▸ About this task
Only the number is wanted: tally the lines below that contain the word "models".

▸ Data for analysis
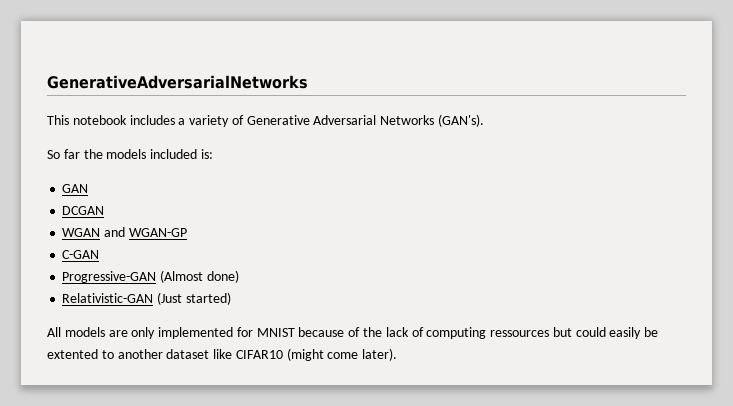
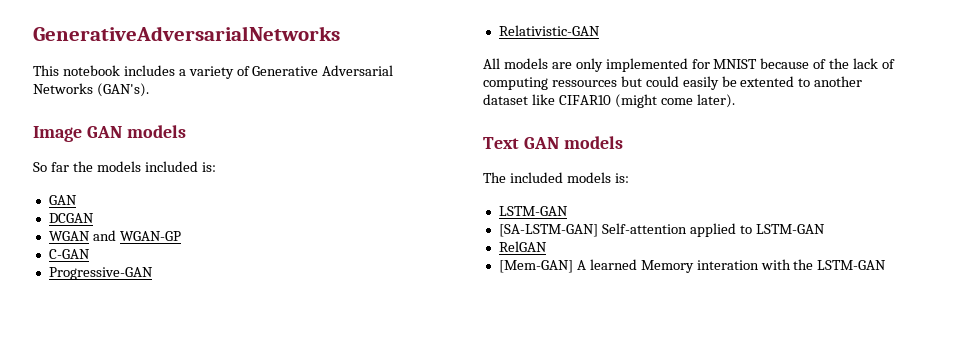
(485, 120) none -> [33,125,186,142] // Image GAN models
[160,270,239,283] (Almost done) -> (153, 273) none
[157,292,231,305] (Just started) -> (600, 30) none
(398, 354) none -> [483,136,623,149] [483,172,629,183] [498,206,568,216] [498,223,825,237] [498,241,547,252] [498,259,887,273] // Text GAN models // The included models is: // LSTM-GAN // [SA-LSTM-GAN] Self-attention applied to LSTM-GAN // RelGAN // [Mem-GAN] A learned Memory interation with the LSTM-GAN

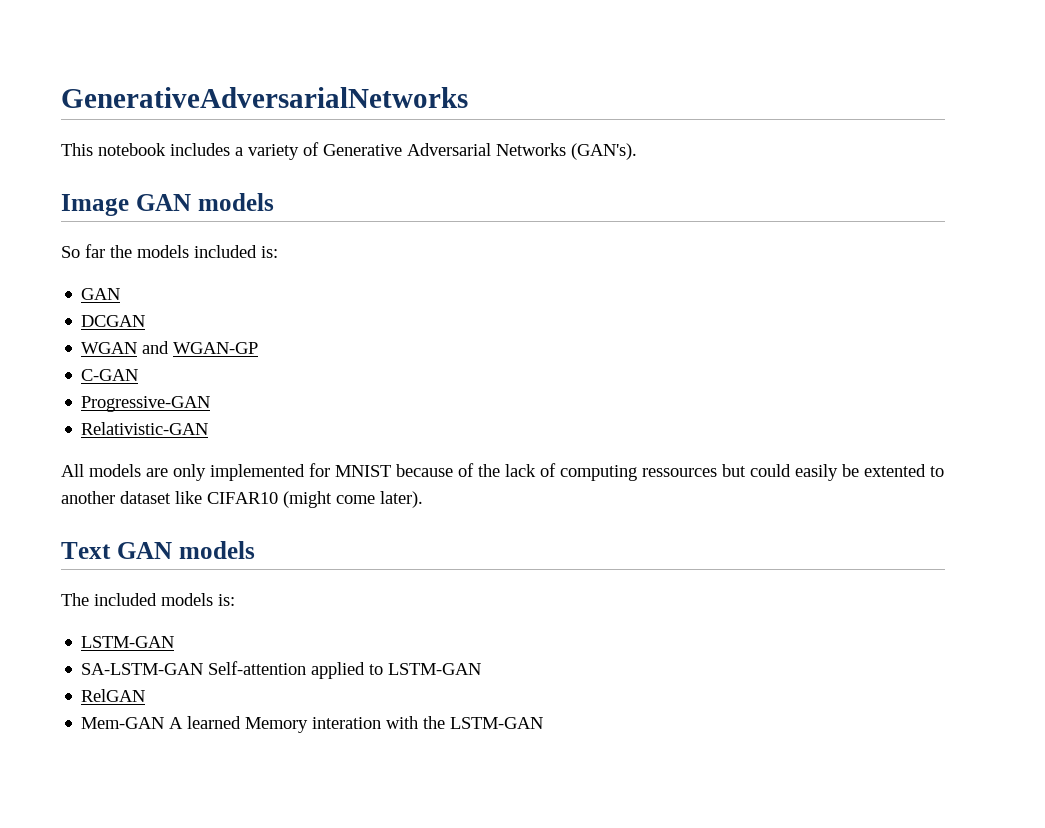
[498,224,598,237] [SA-LSTM-GAN] -> [81,663,204,675] SA-LSTM-GAN
[498,260,573,273] [Mem-GAN] -> [81,717,165,729] Mem-GAN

▸ Task result
2